Let’s say I took 7 of each STA, MAT, and CSC. Let’s write a function to generate a dataset according to the model.

gen_grades <- function(){
  mu_alpha = 80
  sigma_alpha = 5
  sigma_grade = 8
  
  alpha_STA <- rnorm(1, mu_alpha, sigma_alpha)
  alpha_MAT <- rnorm(1, mu_alpha, sigma_alpha)
  alpha_CSC <- rnorm(1, mu_alpha, sigma_alpha)

  grades <- data.frame(
    subj = c(rep("STA", 7), rep("MAT", 7), rep("CSC", 7)),
    grades = c(rnorm(7, alpha_STA, sigma_grade),  rnorm(7, alpha_MAT, sigma_grade),  rnorm(7, alpha_CSC, sigma_grade)))
  
  return(grades)
}

Now, let’s augment it in order to find the differences between the estimates and the actual values.

gen_sserr <- function(){
  mu_alpha = 80
  sigma_alpha = 5
  sigma_grade = 8
  
  alpha_STA <- rnorm(1, mu_alpha, sigma_alpha)
  alpha_MAT <- rnorm(1, mu_alpha, sigma_alpha)
  alpha_CSC <- rnorm(1, mu_alpha, sigma_alpha)

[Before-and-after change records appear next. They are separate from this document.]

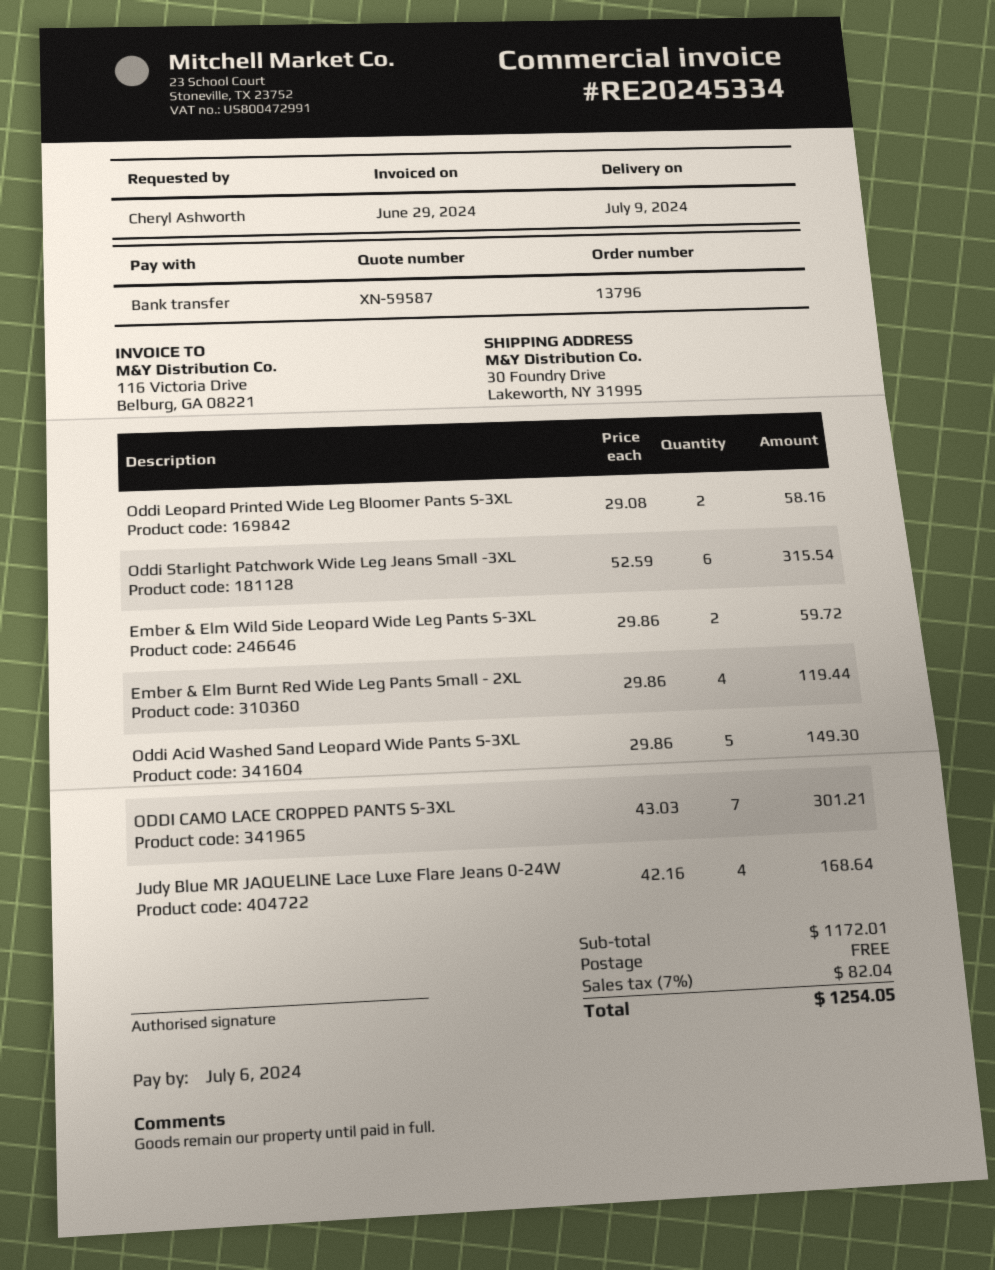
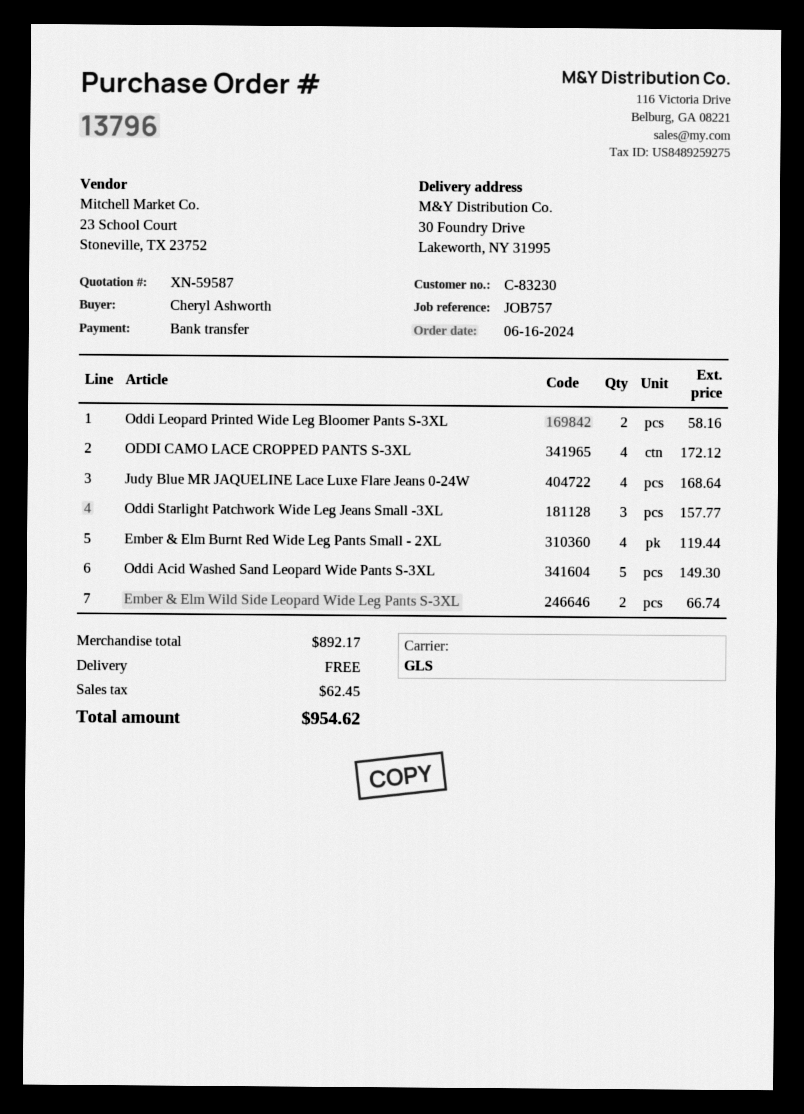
Oddi Starlight Patchwork Wide Leg Jeans Small -3XL: 6 for 315.54 -> 3 for 157.77
Ember & Elm Wild Side Leopard Wide Leg Pants S-3XL: 2 for 59.72 -> 2 for 66.74
ODDI CAMO LACE CROPPED PANTS S-3XL: 7 for 301.21 -> 4 for 172.12
subtotal: 1172.01 -> 892.17
tax: 82.04 -> 62.45
total: 1254.05 -> 954.62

  true_coef <- c(alpha_STA, alpha_MAT, alpha_CSC)
  
  grades <- data.frame(
    subj = c(rep("STA", 7), rep("MAT", 7), rep("CSC", 7)),
    grades = c(rnorm(7, alpha_STA, sigma_grade),  rnorm(7, alpha_MAT, sigma_grade),  rnorm(7, alpha_CSC, sigma_grade)))
  
  
  complete.pool <- mean(grades$grades)
  ssq_complete <- sum( (true_coef-complete.pool)^2)
  
  no.pool.fit.coef <- lm(grades~0+subj, data=grades)$coefficients
  no.pool <- c(no.pool.fit.coef["subjSTA"], 
               no.pool.fit.coef["subjMAT"],
               no.pool.fit.coef["subjCSC"]
               )
  ssq_no <- sum((true_coef-no.pool)^2)
  
  part.fit <- lmer(grades~(1|subj), data=grades)
  part.pool.fit.coef <- ranef(part.fit)$subj
  part.pool <- c(part.pool.fit.coef["STA", "(Intercept)"],
                part.pool.fit.coef["MAT", "(Intercept)"],
                part.pool.fit.coef["CSC", "(Intercept)"])  + fixef(part.fit)
  
  ssq_partial <- sum( (true_coef-part.pool)^2)
  
  return(c(ssq_no, ssq_complete, ssq_partial))
}

rowMeans(replicate(50, gen_sserr()))
## [1] 26.60372 63.90123 24.72783